The Arizona Senate passed two key bills to protect car ownership of everyday Arizonans by prohibiting the taxation of VMTs. The AZ House passed these bills out of Committee, but they haven't gotten a floor vote.

?Please contact your House Legislators and tell them to vote YES on SB1312 & SCR1018.

?SCR108 is especially important because it's a bill that when passed bypasses Katie Hobbs' veto stamp and goes directly to the voters!


Scottsdale recently voted to remove two of the four lanes on 68th street. Phoenix, joined by many other cities, has adopted Vision Zero, a plan to eliminate traffic fatalities entirely through traffic calming, narrowing roadways, pushing road diets, and other anti-car measures. The Maricopa Association of Governments (MAG) has argued that the Prop 400 extension in Maricopa County increases investments in transit which is key in “taking people out of their cars.”

A VMT tax is uniquely vulnerable to gamesmanship.
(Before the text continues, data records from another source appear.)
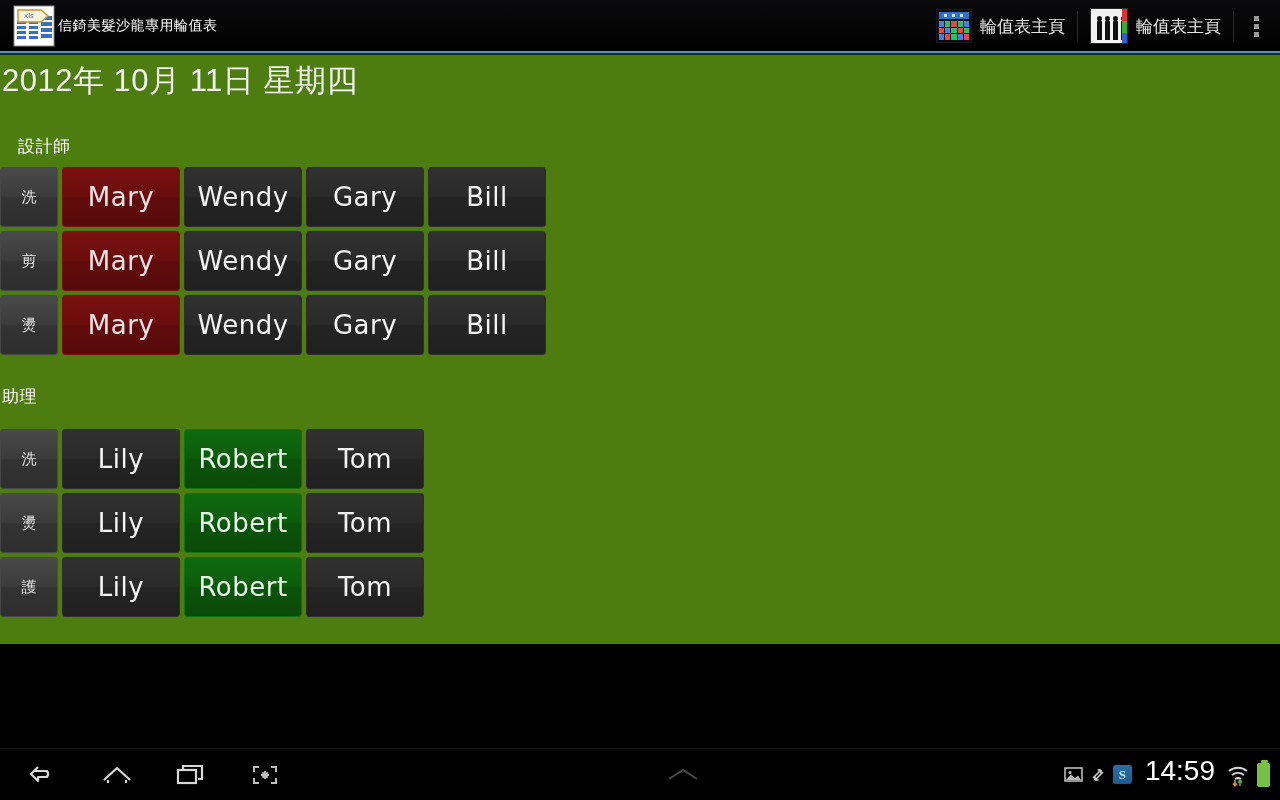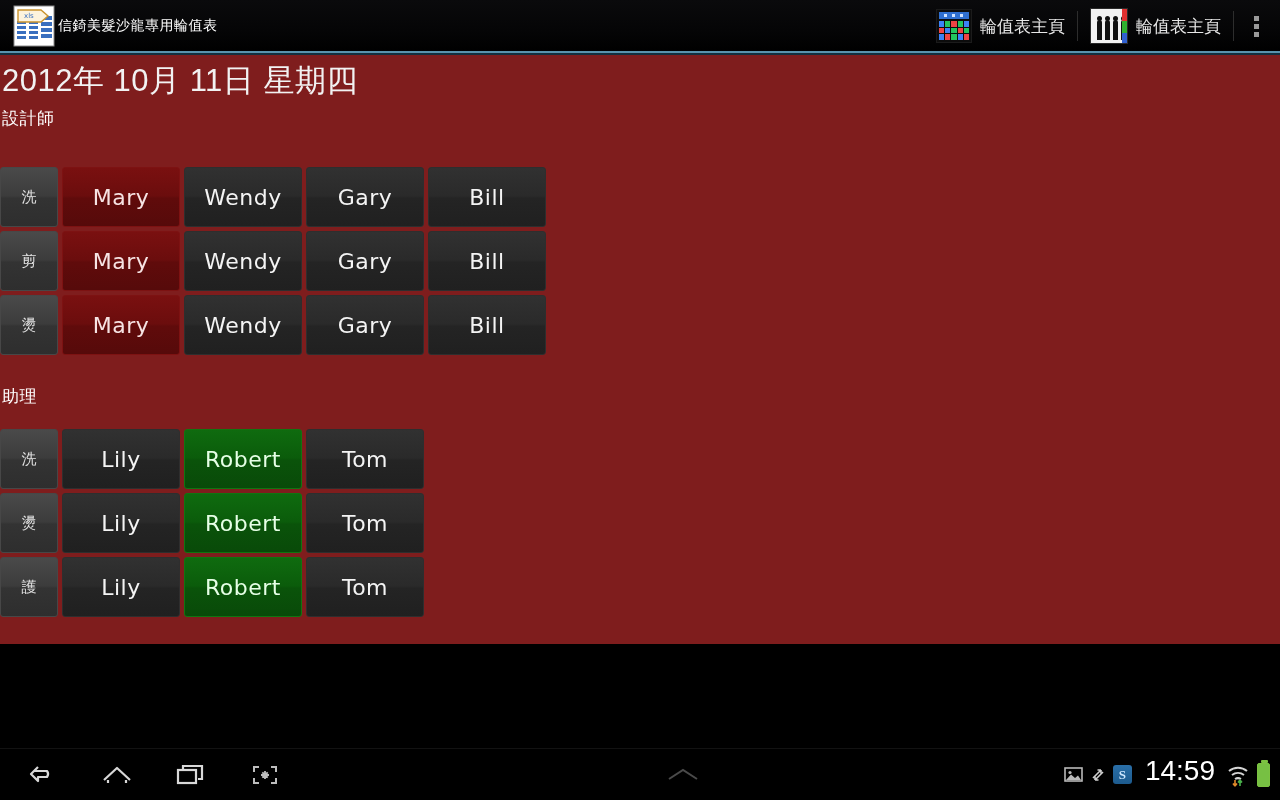--- a/index.html
+++ b/index.html
@@ -9,7 +9,7 @@
     overflow: hidden;
     font-family: "Liberation Sans", "DejaVu Sans", sans-serif;
   }
-  #screen { position: relative; width: 1280px; height: 644px; background: #7f1d1d; }
+  #screen { position: relative; width: 1280px; height: 644px; background: #4d7c0f; }
 
   
   #action-bar {

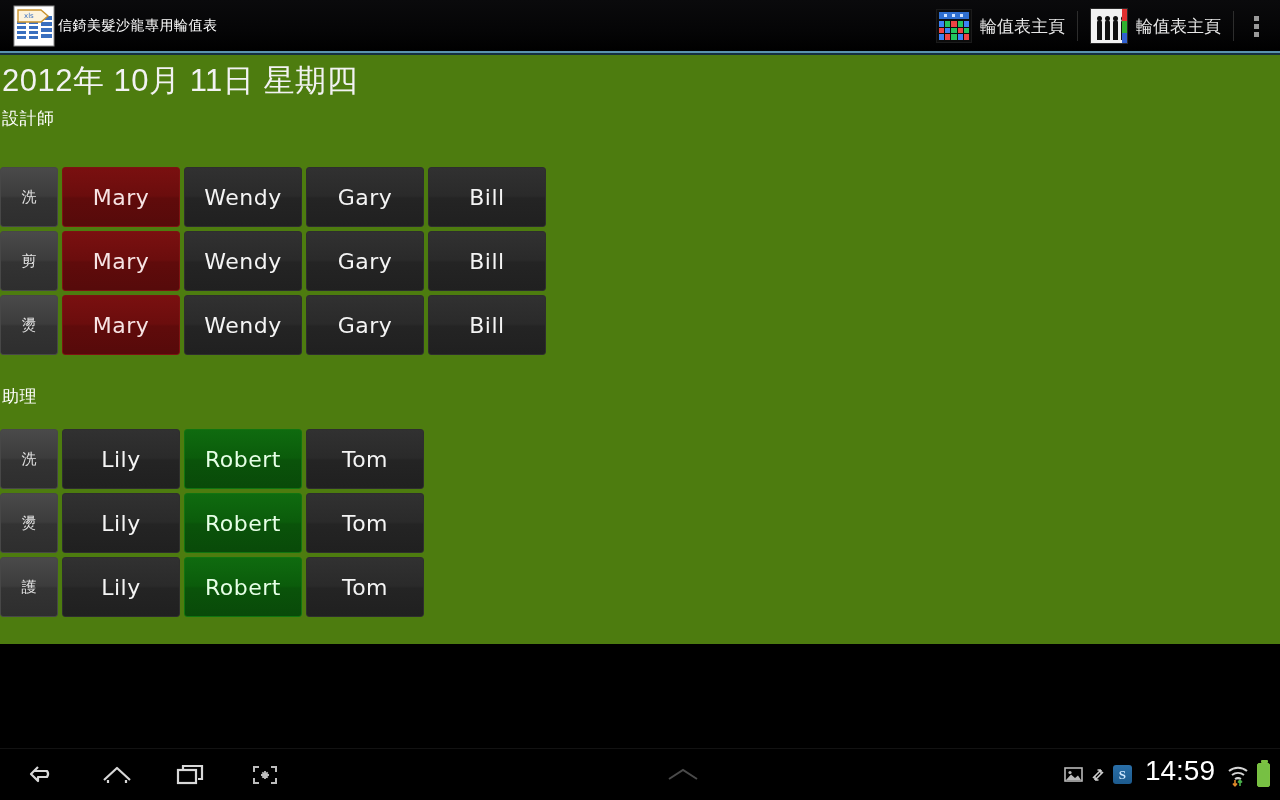--- a/index.html
+++ b/index.html
@@ -80,7 +80,7 @@
   .section-label {
     position: absolute; left: 2px; color: #ffffff; font-size: 17px; letter-spacing: .5px;
   }
-  #designer-label { top: 52px; }
+  #designer-label { top: 80px; margin-left: 16px; }
   #assistant-label { top: 330px; }
 
   .grid { position: absolute; left: 0; }

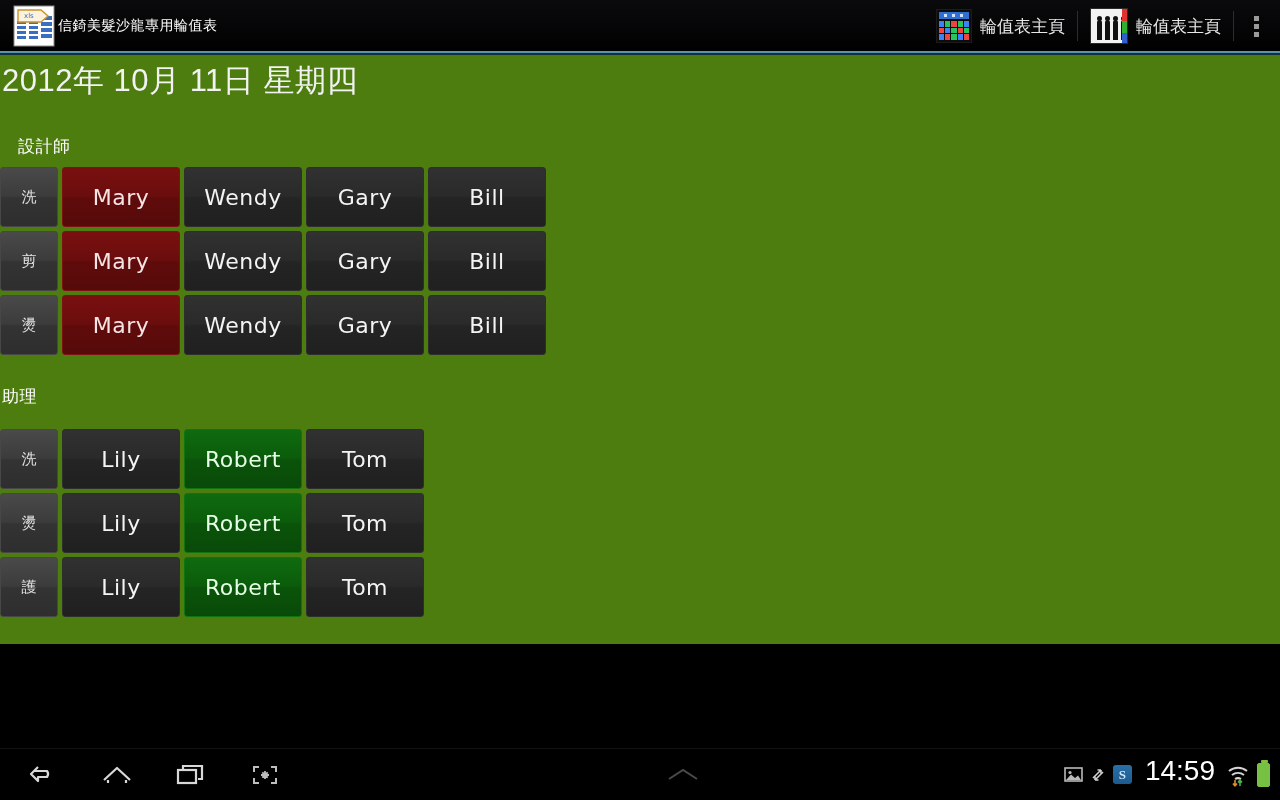--- a/index.html
+++ b/index.html
@@ -103,7 +103,7 @@
     font-size: 15px; color: #e2e2e2;
   }
   .cell-name {
-    width: 118px; font-size: 22px; letter-spacing: .5px;
+    width: 118px; font-size: 26px; letter-spacing: .5px;
     background: linear-gradient(to bottom, #313131 0%, #2a2a2a 48%, #242424 52%, #202020 100%);
     border: 1px solid #2e2e2e;
   }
The rate could be manipulated so that those with higher incomes would pay more for driving or be varied by how “environmentally friendly” (or rather not friendly) your car is, and it could be utilized to institute congestion pricing – charging increasingly higher per mile rates based on when and where you drive. Additionally, premiums could be tacked on for driving in “low emission zones.” And VMT reduction targets that lead to narrowing of roadways impact drivers and commuters, but it also impacts the movement of goods that rely on quality highways and arterials.

People are facing increasingly coercive measures around the world to make it ever more inconvenient to drive, with the ultimate goal of changing behavior so people drive less – which doesn’t actually work. People have already voted, and the result is that 99% prefer to drive their cars, not take transit, walk or bike.

SB1312 and SCR1018 ensure Arizonans can continue making this choice, and that the roads and freeways they drive on when they do work to maximize their mobility, economic opportunity, and freedom, not intentionally induce congestion to make it miserable.